# EXERCISE DESCRIPTION:
Print the listing below exactly, images excluded.

* * *

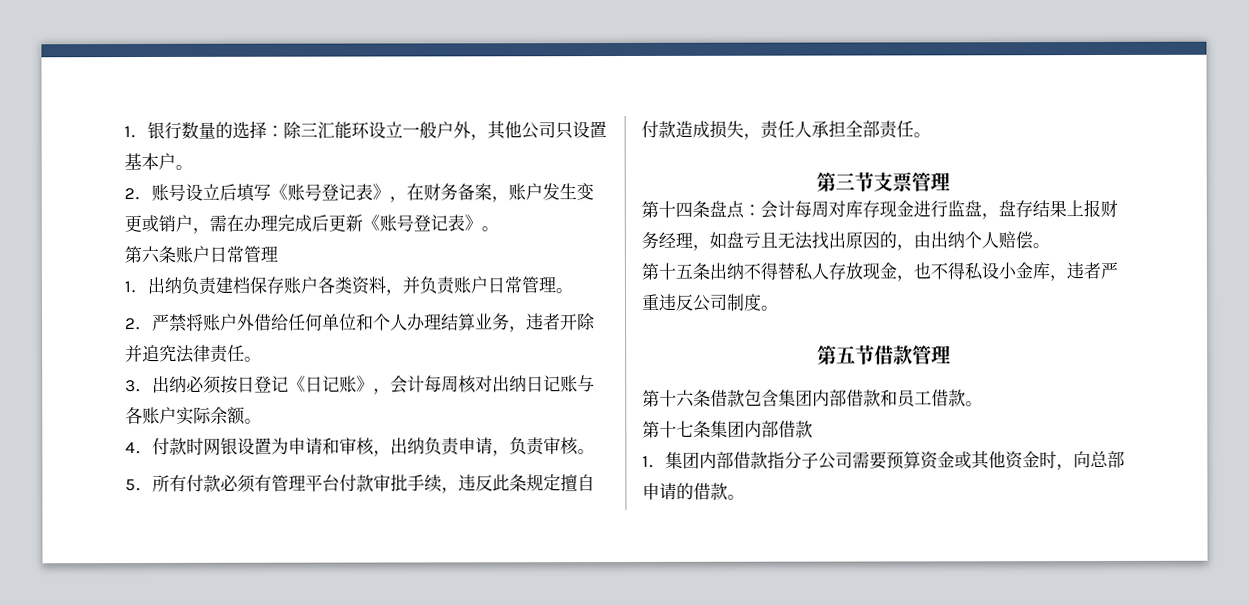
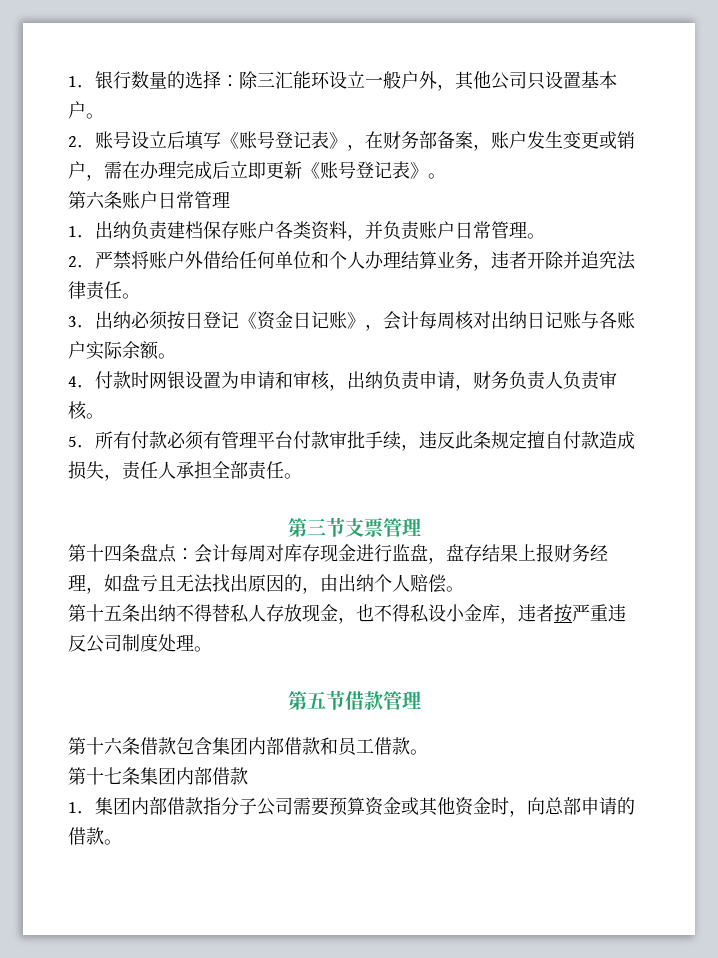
- 2．账号设立后填写《账号登记表》，在财务备案，账户发生变更或销户，需在办理完成后更新《账号登记表》。
+ 2．账号设立后填写《账号登记表》，在财务部备案，账户发生变更或销户，需在办理完成后立即更新《账号登记表》。
- 3．出纳必须按日登记《日记账》，会计每周核对出纳日记账与各账户实际余额。
+ 3．出纳必须按日登记《资金日记账》，会计每周核对出纳日记账与各账户实际余额。
- 4．付款时网银设置为申请和审核，出纳负责申请，负责审核。
+ 4．付款时网银设置为申请和审核，出纳负责申请，财务负责人负责审核。
- 第十五条出纳不得替私人存放现金，也不得私设小金库，违者严重违反公司制度。
+ 第十五条出纳不得替私人存放现金，也不得私设小金库，违者按严重违反公司制度处理。

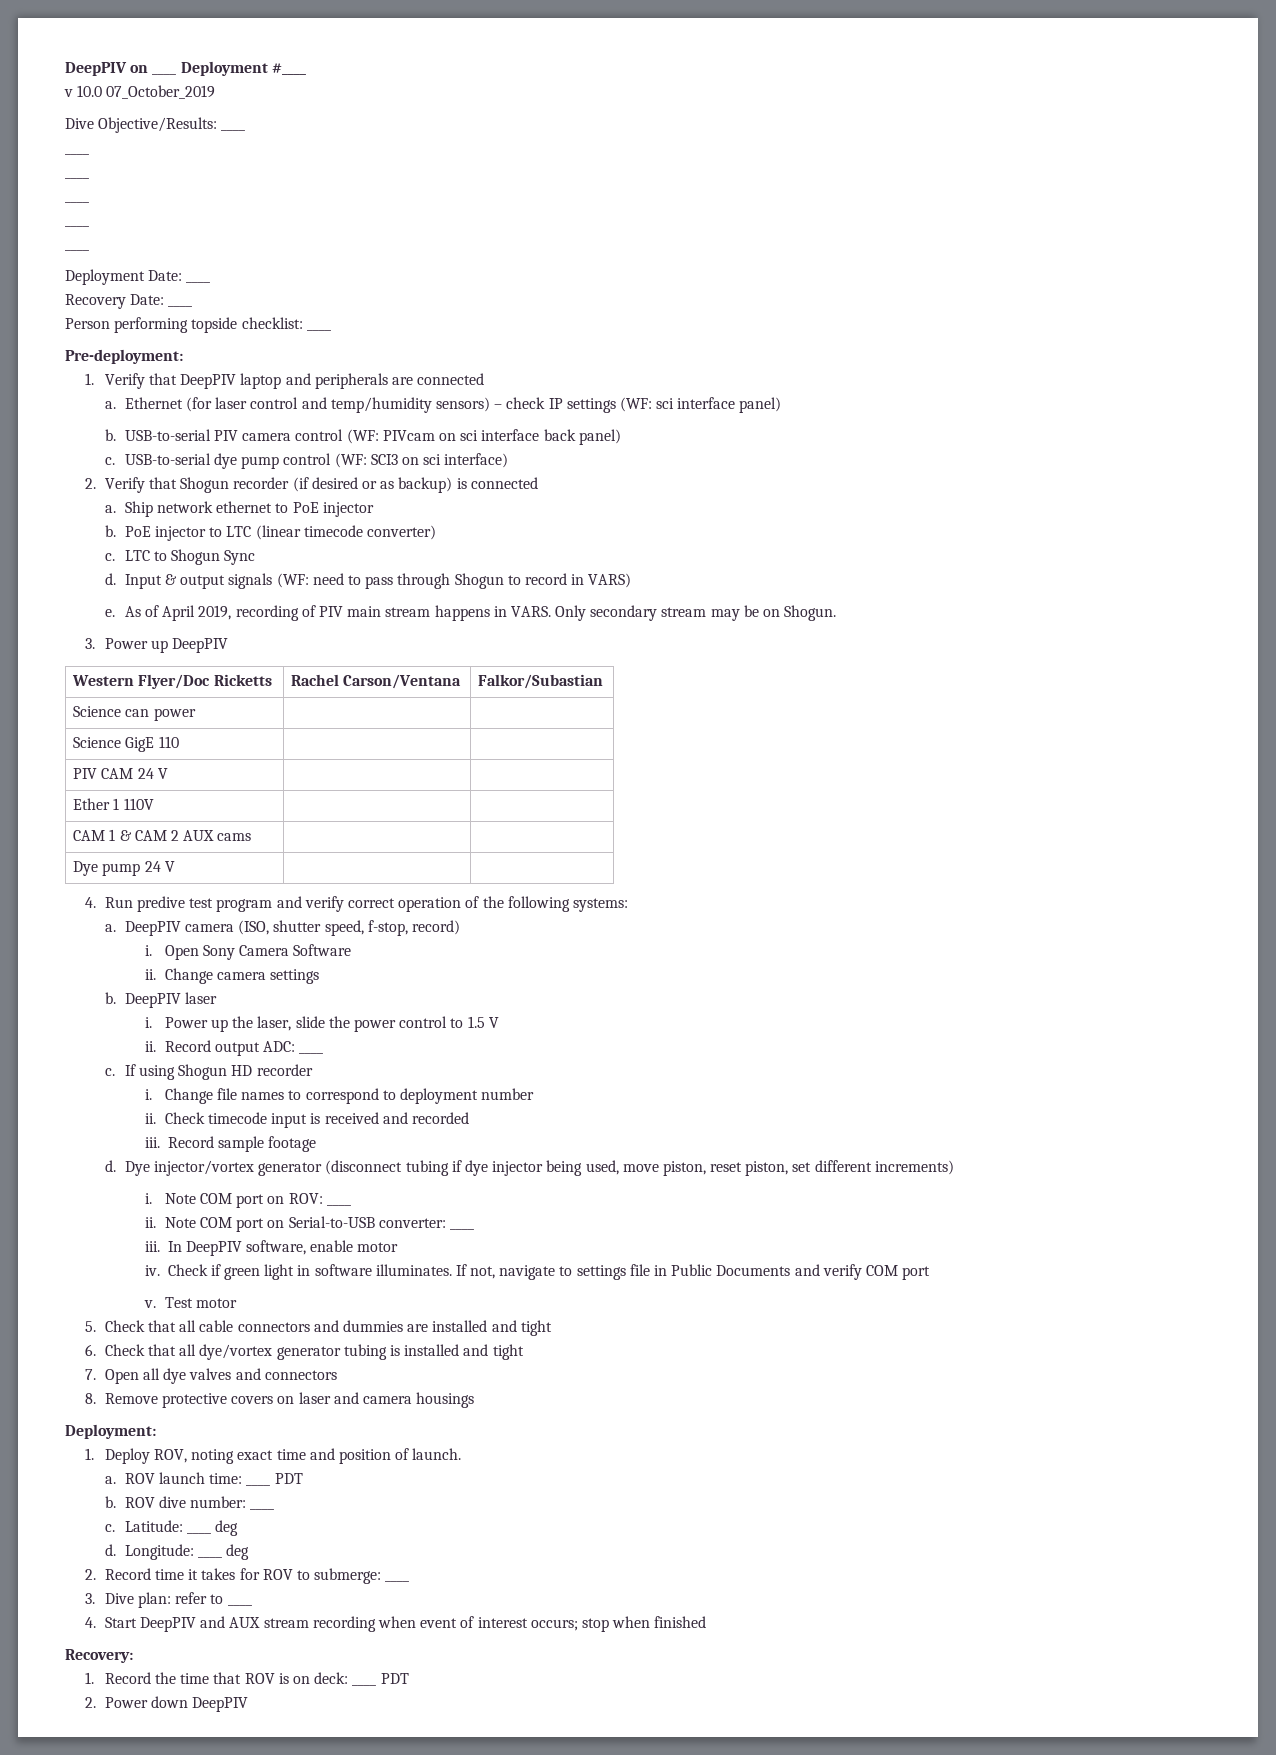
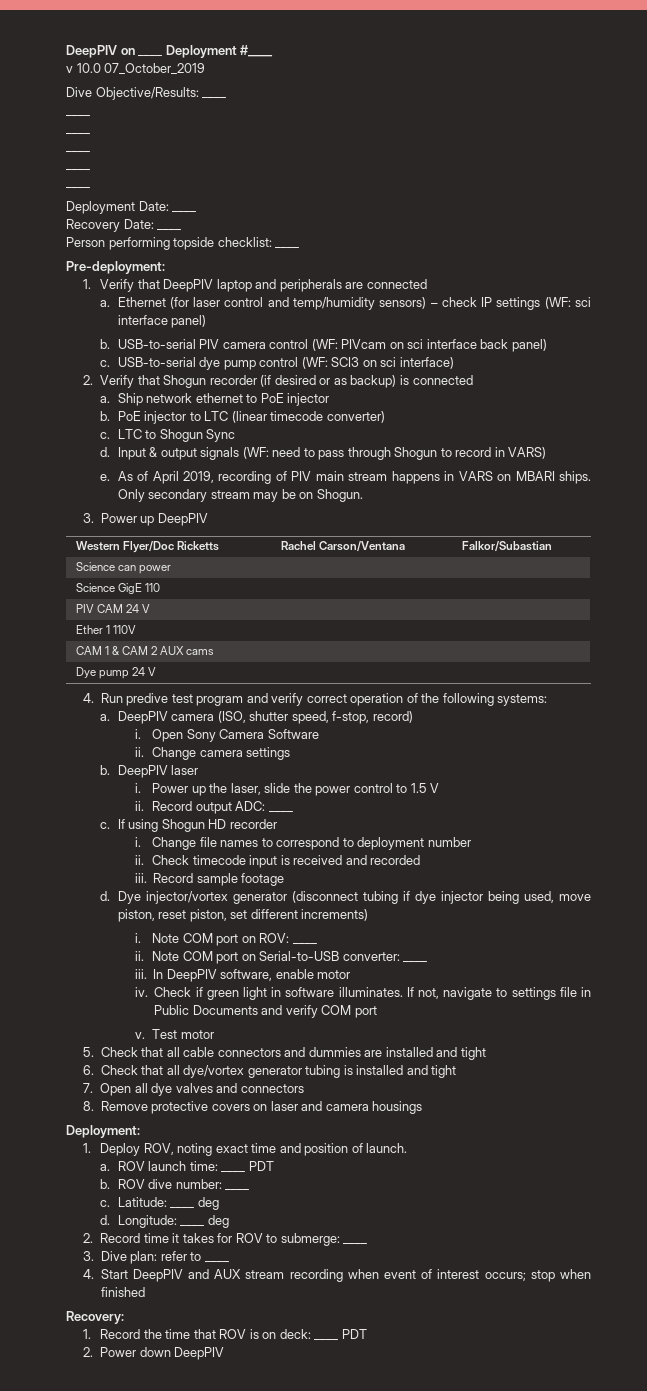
- As of April 2019, recording of PIV main stream happens in VARS.
+ As of April 2019, recording of PIV main stream happens in VARS on MBARI ships.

* * *

# TASK RESPONSE:
- 2．账号设立后填写《账号登记表》，在财务备案，账户发生变更或销户，需在办理完成后更新《账号登记表》。
+ 2．账号设立后填写《账号登记表》，在财务部备案，账户发生变更或销户，需在办理完成后立即更新《账号登记表》。
- 3．出纳必须按日登记《日记账》，会计每周核对出纳日记账与各账户实际余额。
+ 3．出纳必须按日登记《资金日记账》，会计每周核对出纳日记账与各账户实际余额。
- 4．付款时网银设置为申请和审核，出纳负责申请，负责审核。
+ 4．付款时网银设置为申请和审核，出纳负责申请，财务负责人负责审核。
- 第十五条出纳不得替私人存放现金，也不得私设小金库，违者严重违反公司制度。
+ 第十五条出纳不得替私人存放现金，也不得私设小金库，违者按严重违反公司制度处理。

- As of April 2019, recording of PIV main stream happens in VARS.
+ As of April 2019, recording of PIV main stream happens in VARS on MBARI ships.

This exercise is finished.